- [Data supplied]
###

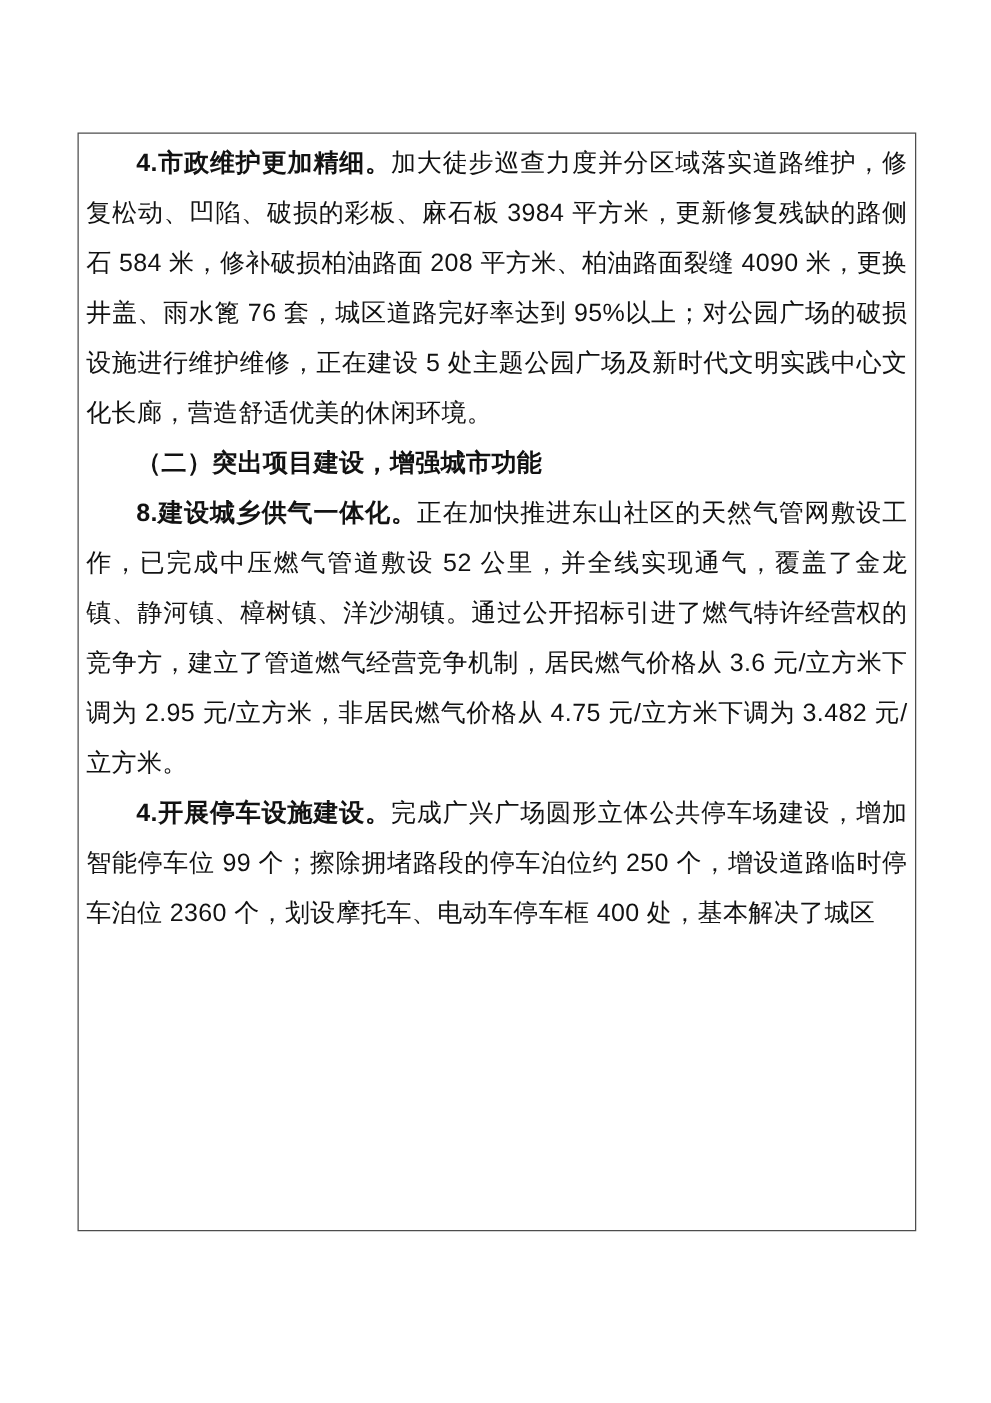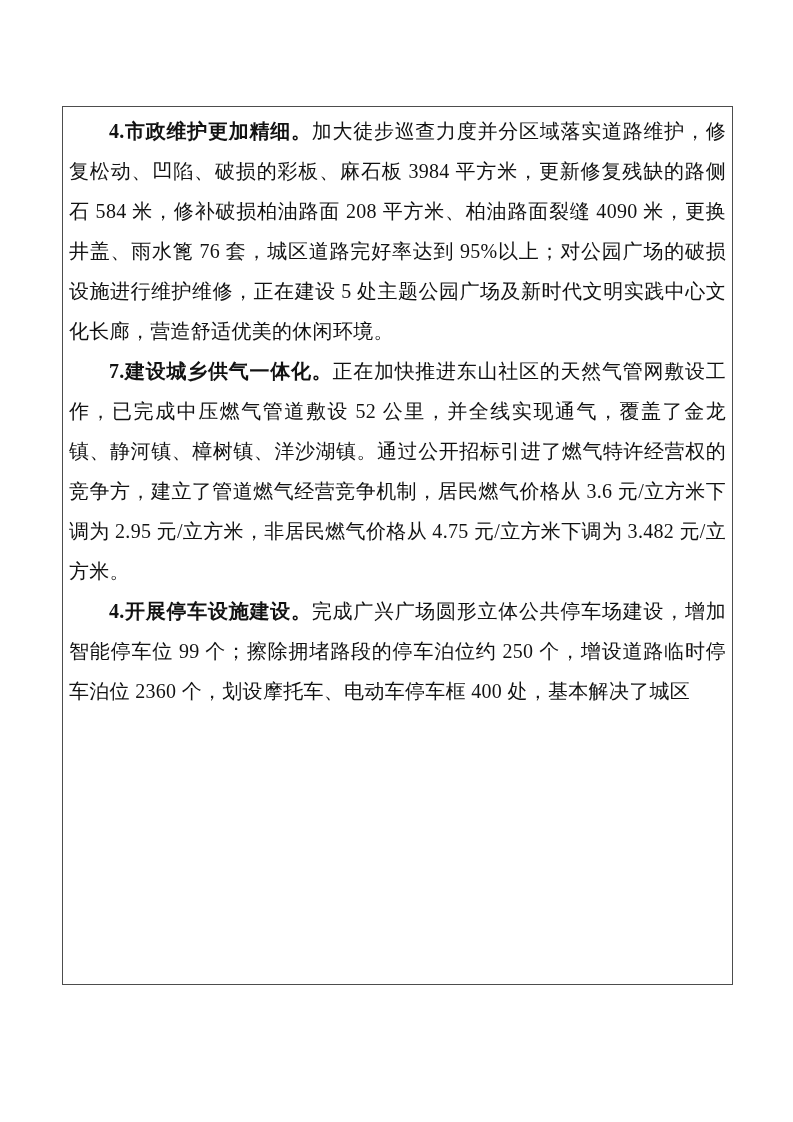--- a/index.html
+++ b/index.html
@@ -13,7 +13,7 @@
     height: 1080px;
     background: #ffffff;
     overflow: hidden;
-    font-family: Liberation Serif, serif;
+    font-family: Liberation Sans, sans-serif;
   }
   .content-cell {
     position: absolute;

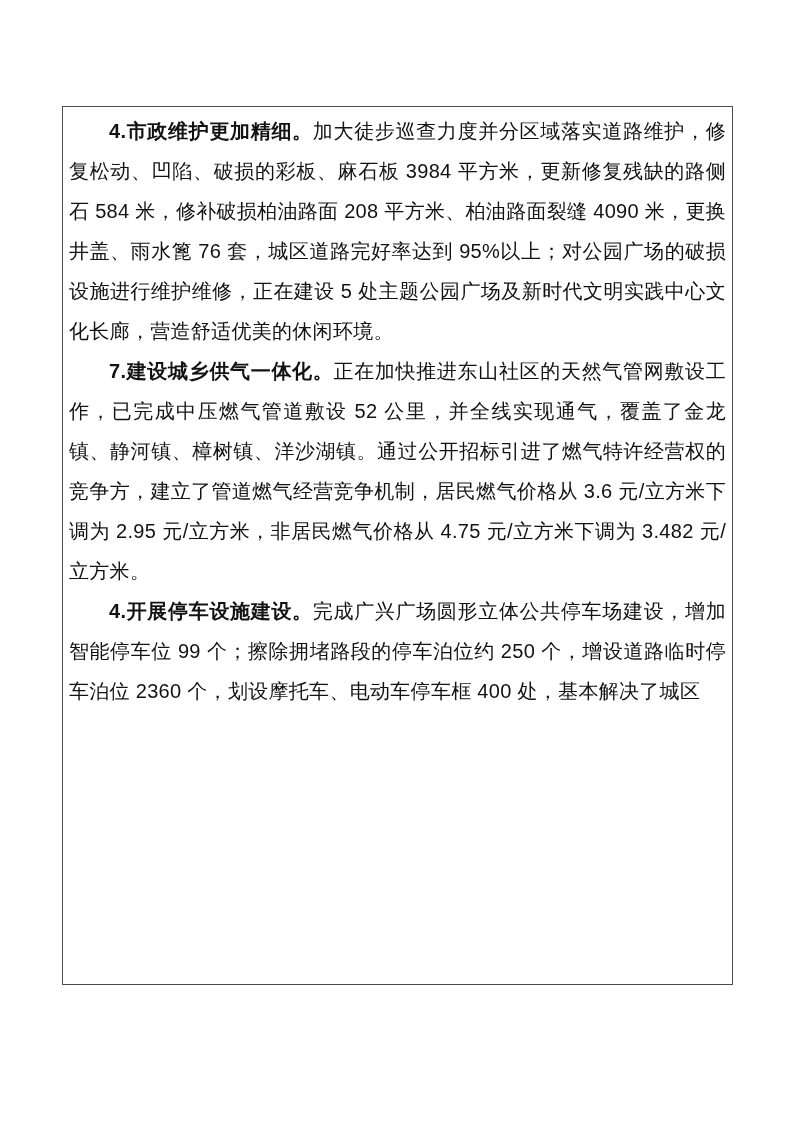--- a/index.html
+++ b/index.html
@@ -57,6 +57,7 @@
 
     <p class="para"><span class="lead">4.市政维护更加精细。</span><span>加大徒步巡查力度并分区域落实道路维护，修复松动、凹陷、破损的彩板、麻石板 3984 平方米，更新修复残缺的路侧石 584 米，修补破损柏油路面 208 平方米、柏油路面裂缝 4090 米，更换井盖、雨水篦 76 套，城区道路完好率达到 95%以上；对公园广场的破损设施进行维护维修，正在建设 5 处主题公园广场及新时代文明实践中心文化长廊，营造舒适优美的休闲环境。</span></p>
 
+    <p class="heading">（二）突出项目建设，增强城市功能</p>
 
 
     <p class="para"><span class="lead">7.建设城乡供气一体化。</span><span>正在加快推进东山社区的天然气管网敷设工作，已完成中压燃气管道敷设 52 公里，并全线实现通气，覆盖了金龙镇、静河镇、樟树镇、洋沙湖镇。通过公开招标引进了燃气特许经营权的竞争方，建立了管道燃气经营竞争机制，居民燃气价格从 3.6 元/立方米下调为 2.95 元/立方米，非居民燃气价格从 4.75 元/立方米下调为 3.482 元/立方米。</span></p>

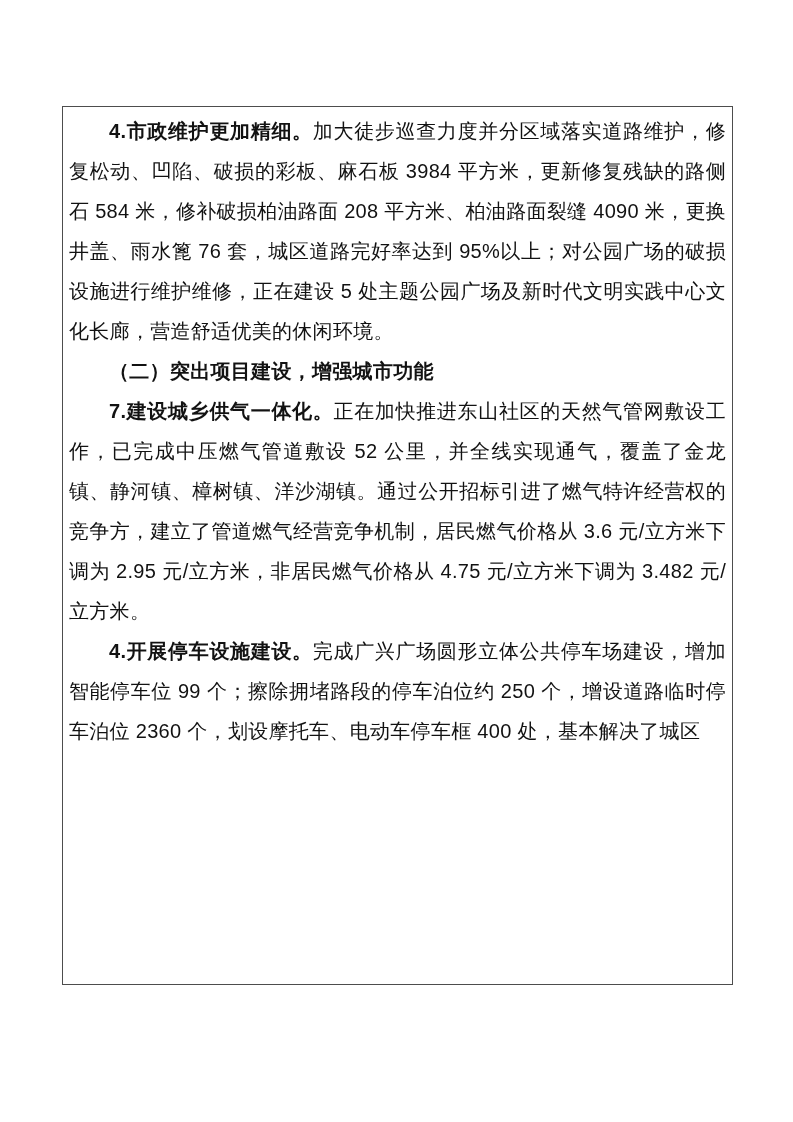--- a/index.html
+++ b/index.html
@@ -60,7 +60,7 @@
     <p class="heading">（二）突出项目建设，增强城市功能</p>
 
 
-    <p class="para"><span class="lead">7.建设城乡供气一体化。</span><span>正在加快推进东山社区的天然气管网敷设工作，已完成中压燃气管道敷设 52 公里，并全线实现通气，覆盖了金龙镇、静河镇、樟树镇、洋沙湖镇。通过公开招标引进了燃气特许经营权的竞争方，建立了管道燃气经营竞争机制，居民燃气价格从 3.6 元/立方米下调为 2.95 元/立方米，非居民燃气价格从 4.75 元/立方米下调为 3.482 元/立方米。</span></p>
+    <p class="para"><span class="lead">8.建设城乡供气一体化。</span><span>正在加快推进东山社区的天然气管网敷设工作，已完成中压燃气管道敷设 52 公里，并全线实现通气，覆盖了金龙镇、静河镇、樟树镇、洋沙湖镇。通过公开招标引进了燃气特许经营权的竞争方，建立了管道燃气经营竞争机制，居民燃气价格从 3.6 元/立方米下调为 2.95 元/立方米，非居民燃气价格从 4.75 元/立方米下调为 3.482 元/立方米。</span></p>
 
     <p class="para"><span class="lead">4.开展停车设施建设。</span><span>完成广兴广场圆形立体公共停车场建设，增加智能停车位 99 个；擦除拥堵路段的停车泊位约 250 个，增设道路临时停车泊位 2360 个，划设摩托车、电动车停车框 400 处，基本解决了城区</span></p>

###

- [Description of the task] Scan the material above for the word "family", and copy each line where it appears.

- [Response to this task]
-    font-family: Liberation Serif, serif;
+    font-family: Liberation Sans, sans-serif;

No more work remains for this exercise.